Tuve ocasión de conocer aspectos del comunismo en primera persona, y me pareció deplorable. Acababa el invierno del año 1962 cuando decidí visitar algunos países del Este. En la embajada de Checoeslovaquia en Viena sufrí la inoperancia de los funcionarios: todo un día para conseguir un visado que no permitía salirme un ápice de la ruta asignada. Después, tanto en Praga como en Alemania Oriental, Berlín y demás lugares que visité, todo lo que tenía que ver con los funcionarios era de una ineficacia pasmosa. Lo peor, las diferencias sociales entre los funcionarios y la clase obrera. O sea, el resto.
Posteriormente, Europa comenzó a conocer el bienestar. Era una época de ilusión, la gente veía un porvenir fascinante al alcance de la mano, y una gran mayoría se daba por contenta con un puesto de trabajo y un salario digno que le permitiera ir mejorando.
Pero los más vivos no se conformaban con ir mejorando poco a poco.
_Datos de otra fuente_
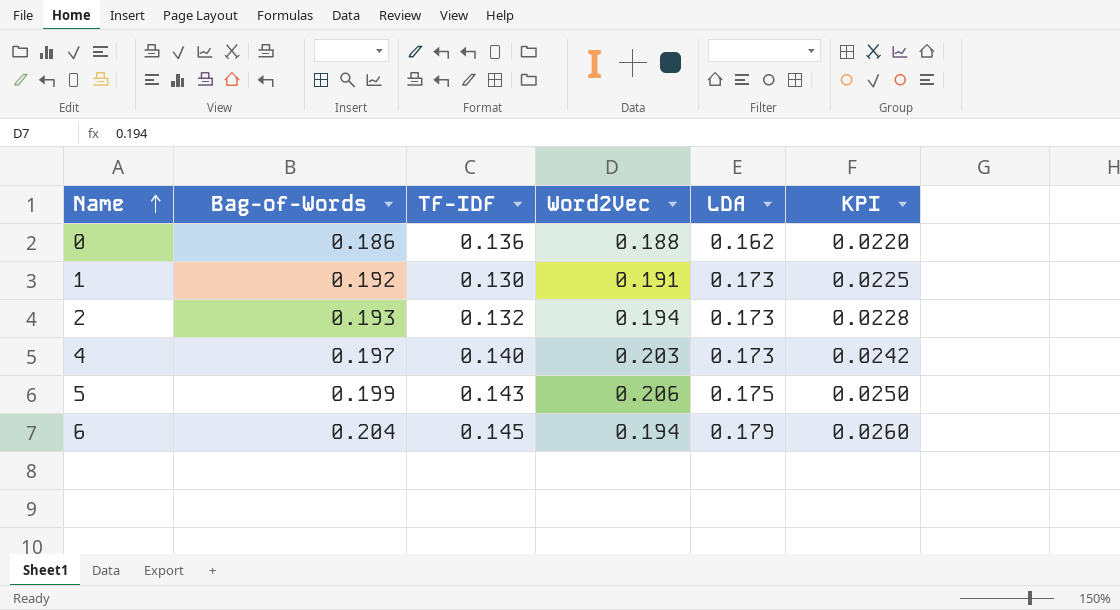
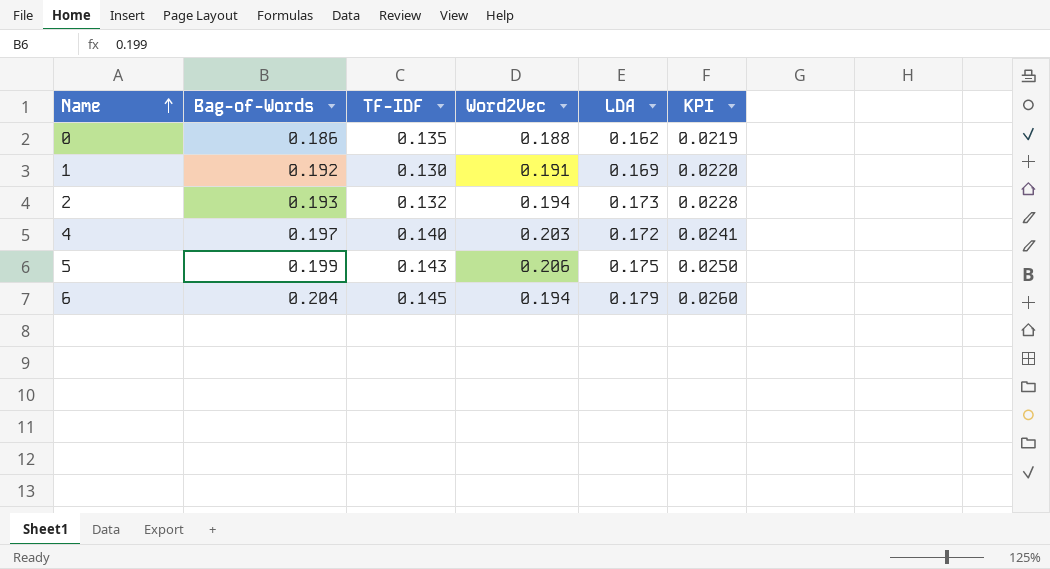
0 | TF-IDF: 0.136 -> 0.135
0 | KPI: 0.0220 -> 0.0219
1 | LDA: 0.173 -> 0.169
1 | KPI: 0.0225 -> 0.0220
4 | LDA: 0.173 -> 0.172
4 | KPI: 0.0242 -> 0.0241

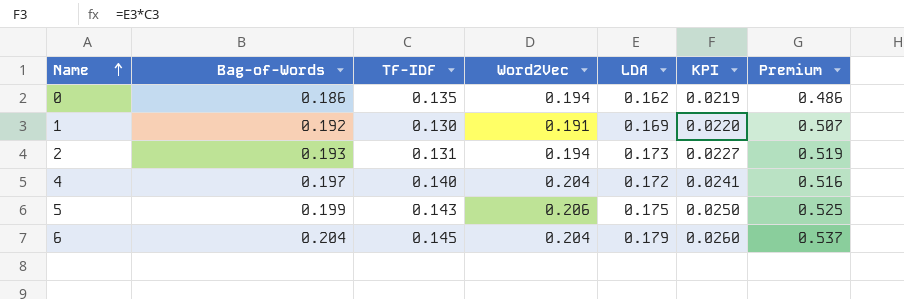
column Premium | formula: none -> [LDA] * 3
0 | Word2Vec: 0.188 -> 0.194
2 | TF-IDF: 0.132 -> 0.131
2 | KPI: 0.0228 -> 0.0227
4 | Word2Vec: 0.203 -> 0.204
6 | Word2Vec: 0.194 -> 0.204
La escalera era para otros. Ellos preferían el ascensor. Y así fue creándose la clase de élite, la que nos dirige, es decir, los políticos.
Con los años, al igual que con el comunismo, la brecha abierta entre los funcionarios y los otros, o sea, usted y yo, que como simples mortales nos hemos quedado como carne de cañón, es abismal. La caída moral de aquellos que, se supone, deberían ser ejemplo para los demás, apenas puede descender más, ¿quién duda, pues, del fin del estado de bienestar?
Los políticos, desde luego, no. Por eso se afanan en amasar millones.